I have to connect to a private network using forticlient (IPSec + 2FA). However, the linux client doesn’t support IPsec.
There is some information online that it could be achieved using the networkmanager & strongswan.
So far what I have:
networking.networkmanager = {
enable = true;
enableStrongSwan = true;
};
services.xl2tpd.enable = true;
services.strongswan.enable = true;
services.strongswan.secrets = [
"ipsec.d/ipsec.nm-l2tp.secrets"
];
Using network manager I configure the vpn as a L2TP connection.

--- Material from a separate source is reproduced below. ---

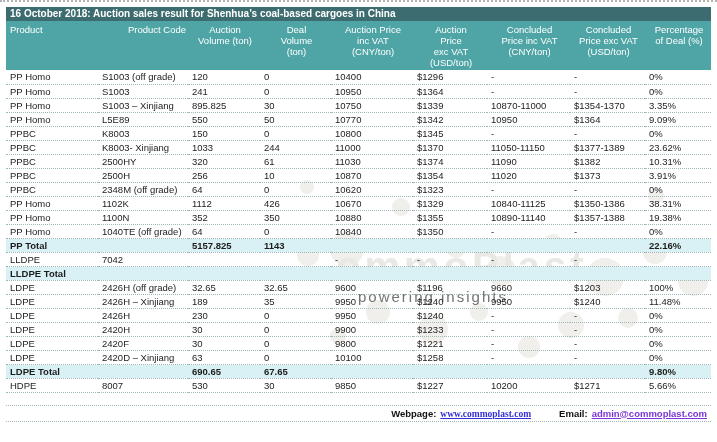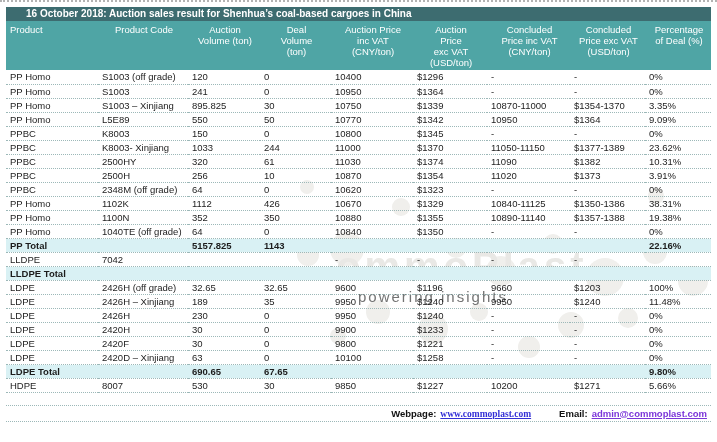"16 October 2018: Auction sales" .titlebar { padding-left: 20px -> 4px }
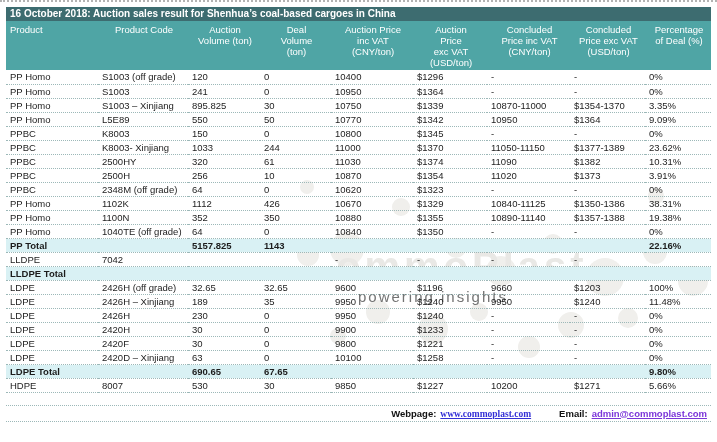"Product Code" th { text-align: center -> right }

When trying to connect to the VPN, the connection start but it times out. I am not sure when nor where I am supposed to enter the 2fa pin.
Here is the log
nm-l2tp-service[4638]: Check port 1701
nm-l2tp-service[4638]: Can't bind to port 1701
NetworkManager[4667]: Stopping strongSwan IPsec...
NetworkManager[4664]: Starting strongSwan 5.9.5 IPsec [starter]...
NetworkManager[4664]: Loading config setup
NetworkManager[4664]: Loading conn 'edb6b807-e2a2-443d-bbfd-43793897b1f6'
ipsec_starter[4664]: Starting strongSwan 5.9.5 IPsec [starter]...
ipsec_starter[4664]: Loading config setup
ipsec_starter[4664]: Loading conn 'edb6b807-e2a2-443d-bbfd-43793897b1f6'
ipsec_starter[4675]: Attempting to start charon...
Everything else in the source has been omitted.